Nei momenti di maggior euforia, in un crescendo che in Europa dal secondo dopoguerra arriva alla fine degli anni Settanta, con un mercato americano dominato da role models come Paul Getty e Norton Simon, il rischio di comprare un falso era effettivamente alto, anche se l’occhio era quello di Zeri (a questo proposito si veda Burton B. Fredericksen, The Burdens of Wealth: Paul Getty and His Museum, 2015). Le attribuzioni spesso si basavano più sull’autorevolezza dello studioso che su un effettivo consenso della comunità scientifica – eppure si vendeva. Oggi la situazione è molto diversa, anche grazie agli strumenti scientifici, sempre più diffusi e meglio impiegati – anche a beneficio delle tecniche di restauro. Ogni fiera d’arte che si rispetti, dal Tefaf alla Biennale di Antiquariato di Firenze, ha un vetting committee di massimi esperti che interviene prima dell’apertura al pubblico a garanzia della bontà di opere e attribuzioni. Incappare in un falso o in un’attribuzione compiacente è piuttosto difficile, anche perché per i pochi antiquari rimasti in circolazione la reputazione è condizione imprescindibile alla sopravvivenza.

BIAF 2022
Bottega di Lorenzo Maitani, Crocifisso, Firenze, 1325/30 circa Legno di frutto (pero?), cm 68 × 68 (H. con le braccia cm 81). Botticelli Antichità, parte di BIAF 2022 — L’eleganza dello schema tipologico e la delicatezza espressiva che pervade il Crocifisso risentono in modo diretto della lezione di uno degli episodi più alti della cultura gotica italiana durante i primi decenni del Trecento, vale a dire il cantiere del Duomo di Orvieto. La silhouette slanciata, il disegno grafico dell’intaglio e il naturalismo armonico dell’anatomia sono termini indicativi di un raffinato scultore della bottega di Lorenzo Maitani.

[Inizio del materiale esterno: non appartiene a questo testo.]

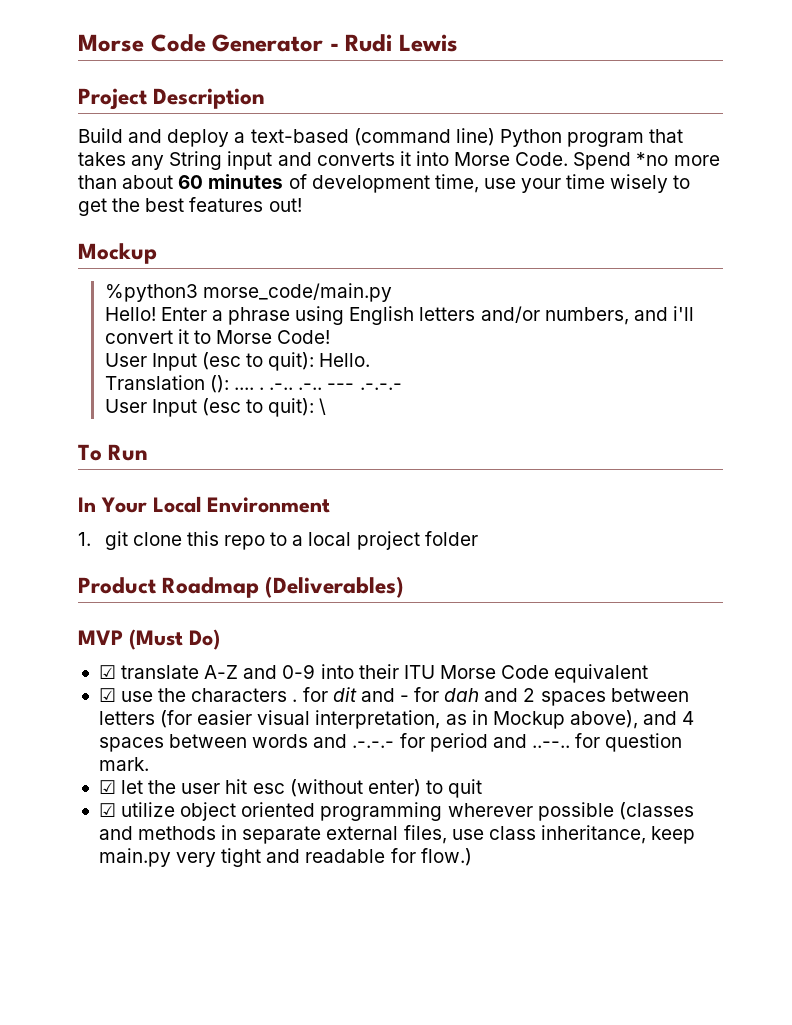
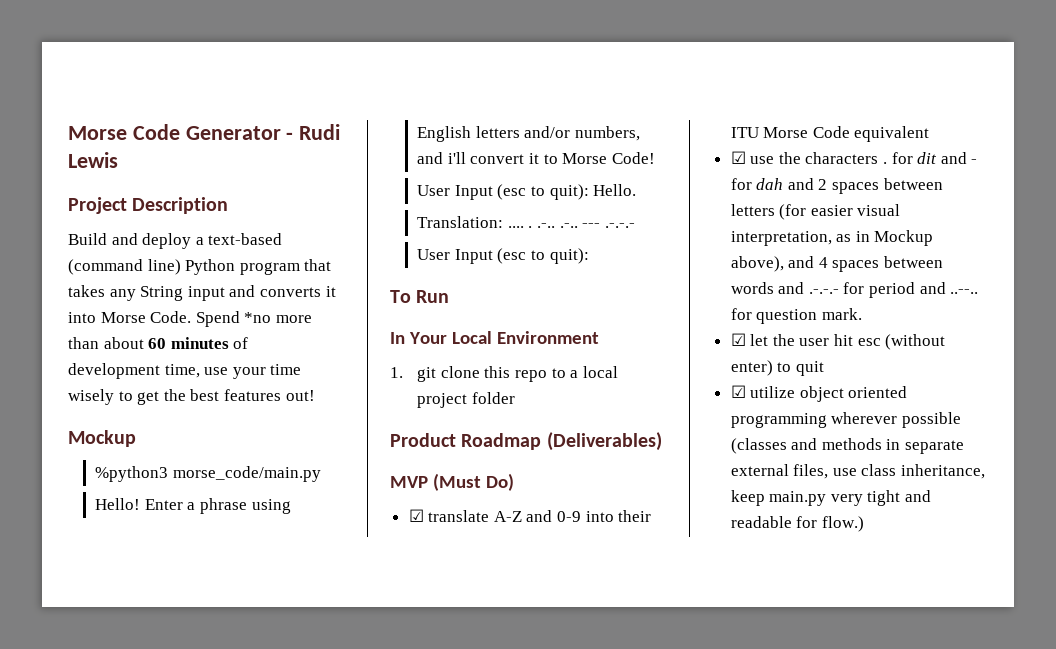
- Translation (): .... . .-.. .-..
+ Translation: .... . .-.. .-..
  --- .-.-.-
- User Input (esc to quit): \
+ User Input (esc to quit):

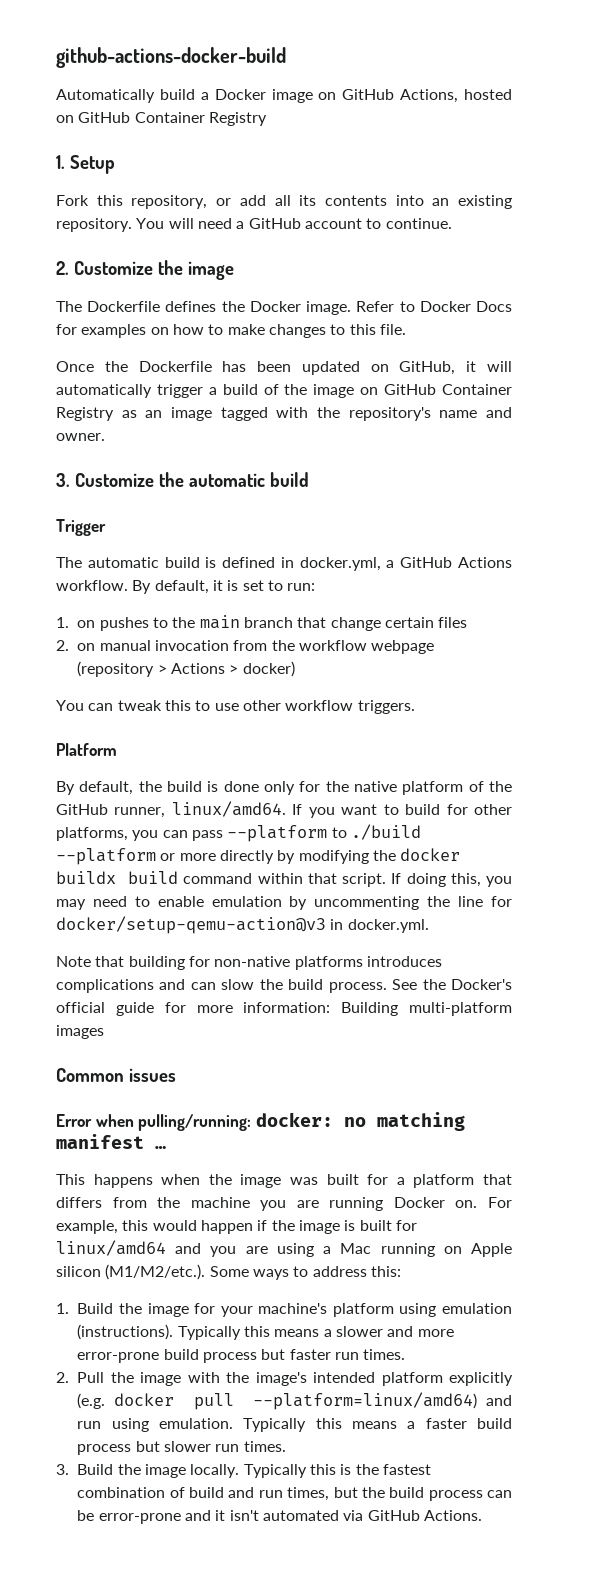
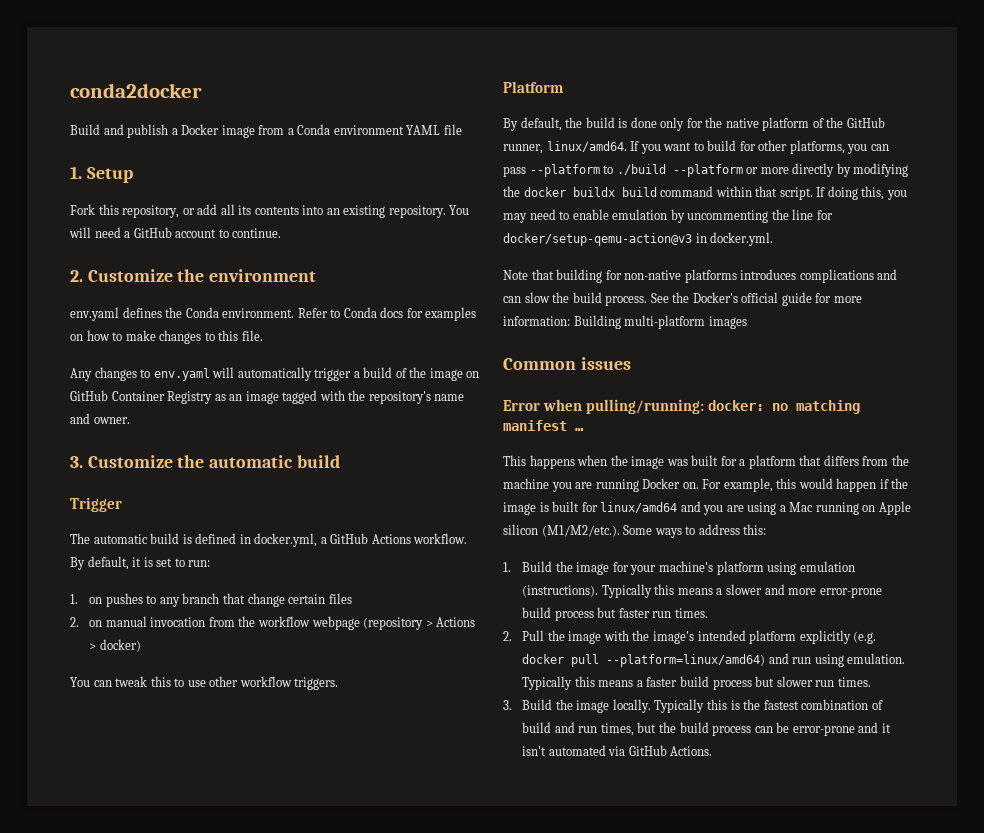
- github-actions-docker-build
- Automatically build a Docker image on GitHub Actions, hosted on GitHub Container Registry
+ conda2docker
+ Build and publish a Docker image from a Conda environment YAML file
- 2. Customize the image
- The Dockerfile defines the Docker image. Refer to Docker Docs for examples on how to make changes to this file.
+ 2. Customize the environment
+ env.yaml defines the Conda environment. Refer to Conda docs for examples on how to make changes to this file.
- Once the Dockerfile has been updated on GitHub, it will automatically trigger a build of the image on GitHub Container Registry as an image tagged with the repository's name and owner.
+ Any changes to env.yaml will automatically trigger a build of the image on GitHub Container Registry as an image tagged with the repository's name and owner.
- 1. on pushes to the main branch that change certain files
+ 1. on pushes to any branch that change certain files

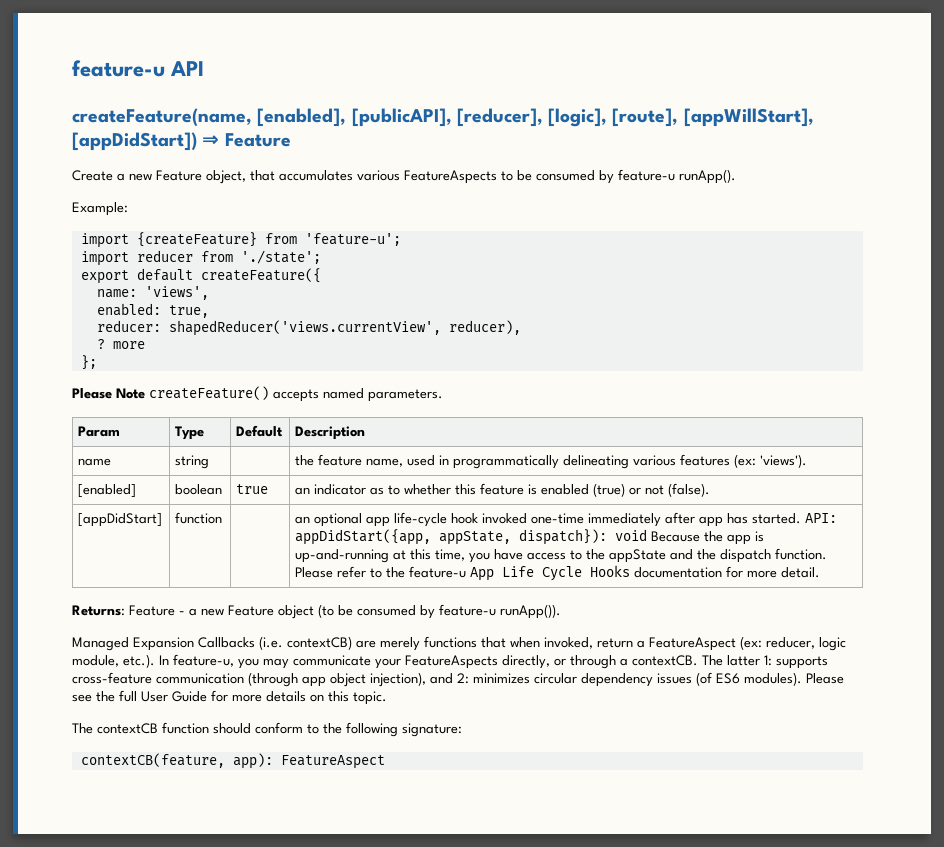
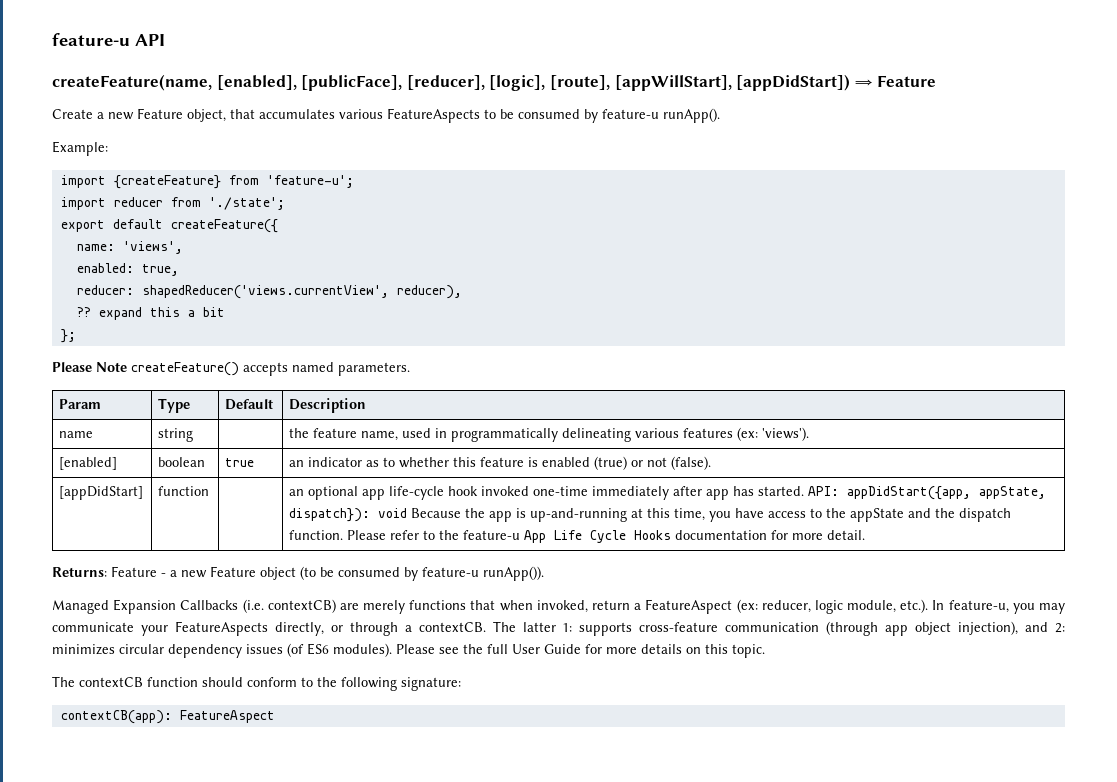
- createFeature(name, [enabled], [publicAPI], [reducer], [logic], [route], [appWillStart], [appDidStart]) ⇒ Feature
+ createFeature(name, [enabled], [publicFace], [reducer], [logic], [route], [appWillStart], [appDidStart]) ⇒ Feature
- ? more
+ ?? expand this a bit
- contextCB(feature, app): FeatureAspect
+ contextCB(app): FeatureAspect

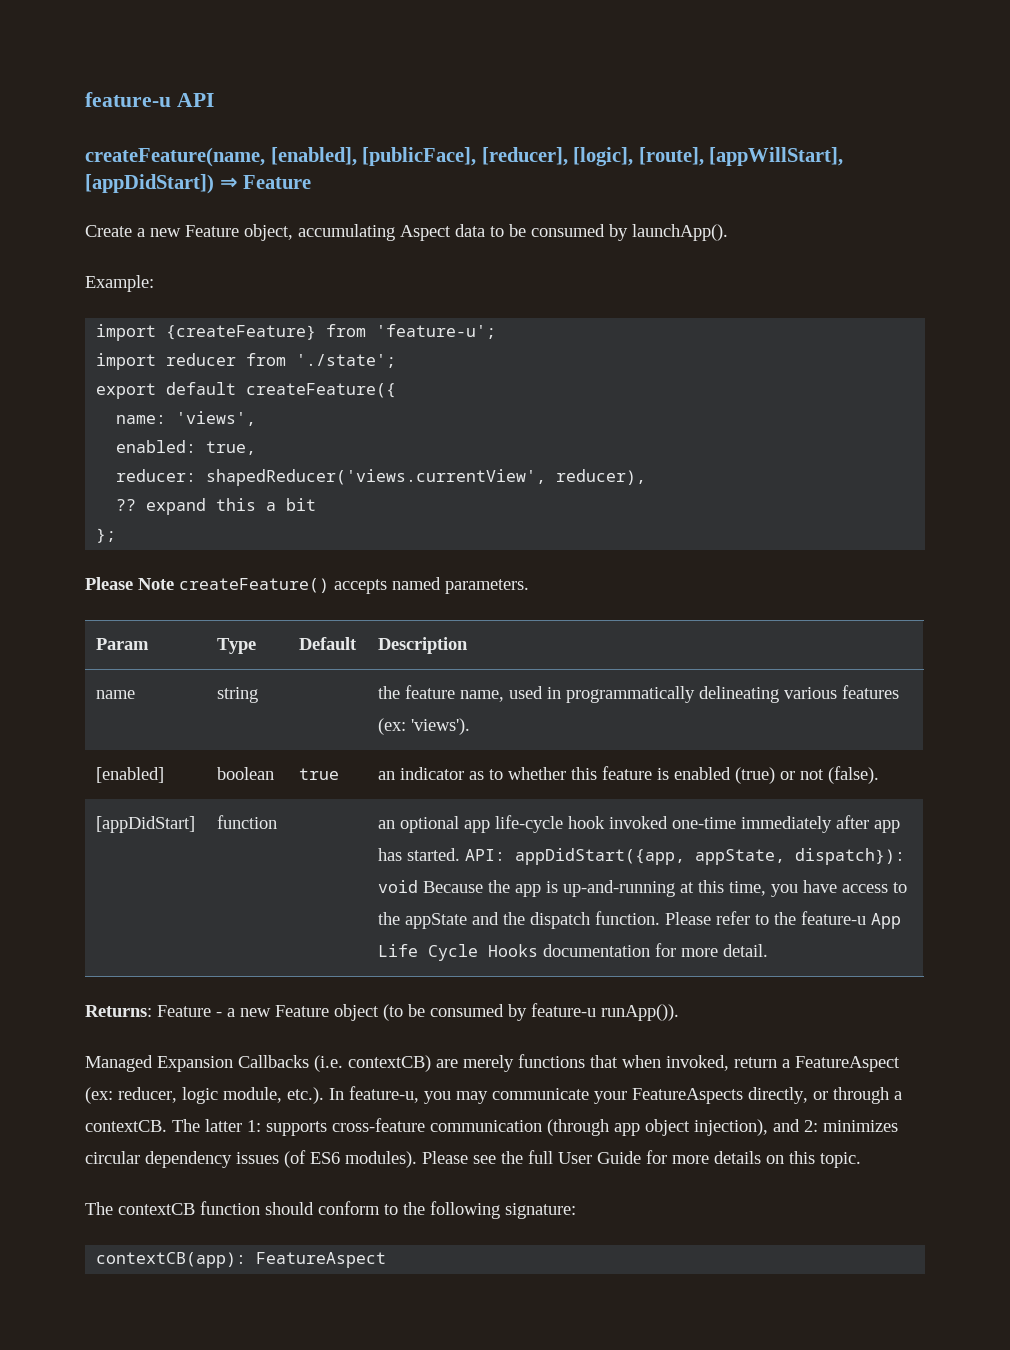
- Create a new Feature object, that accumulates various FeatureAspects to be consumed by feature-u runApp().
+ Create a new Feature object, accumulating Aspect data to be consumed by launchApp().

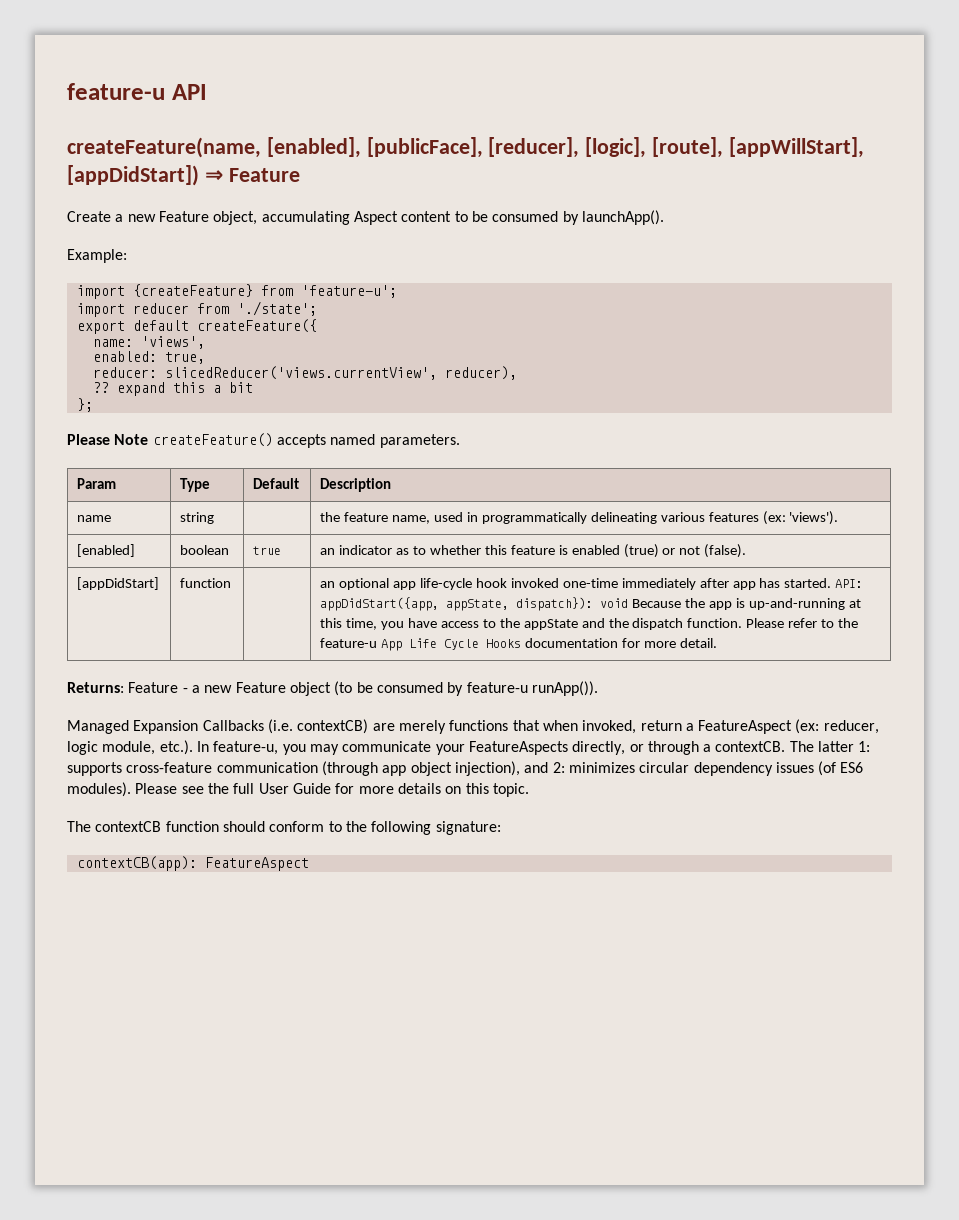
- Create a new Feature object, accumulating Aspect data to be consumed by launchApp().
+ Create a new Feature object, accumulating Aspect content to be consumed by launchApp().
- reducer: shapedReducer('views.currentView', reducer),
+ reducer: slicedReducer('views.currentView', reducer),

Più offerta dopo la pandemia

Gli over sessanta sono senza dubbio la categoria che ha pagato al Covid il prezzo più alto. Ma spesso questi erano, o negli anni d’oro erano stati, anche i principali clienti delle gallerie. Come ci ricordano Kaspar Utz (il cinico protagonista del celebre romanzo di Bruce Chatwin), o la vicenda umana di Hildebrand Gurlitt (a questo proposito suggeriamo C. Hickley, The Munich Art Hoard, 2016), guerre e grandi crisi possono offrire al collezionismo d’arte le più straordinarie possibilità. E purtroppo il tempo che stiamo vivendo non fa eccezione. Se è vero che ci stiamo rapidamente avvicinando al punto in cui la decadenza dell’impero statunitense si scontrerà con la crescita di quello cinese (R. Dalio, The Changing World Order, 2022) ecco che per i collezionisti, purtroppo, l’immediato futuro promette di essere foriero di opportunità. Anche perché, come Dalio più volte puntualizza, l’arte è un bene rifugio straordinariamente efficiente. A patto, come si diceva all’inizio, di sapere riconoscere i funghi buoni da quelli velenosi.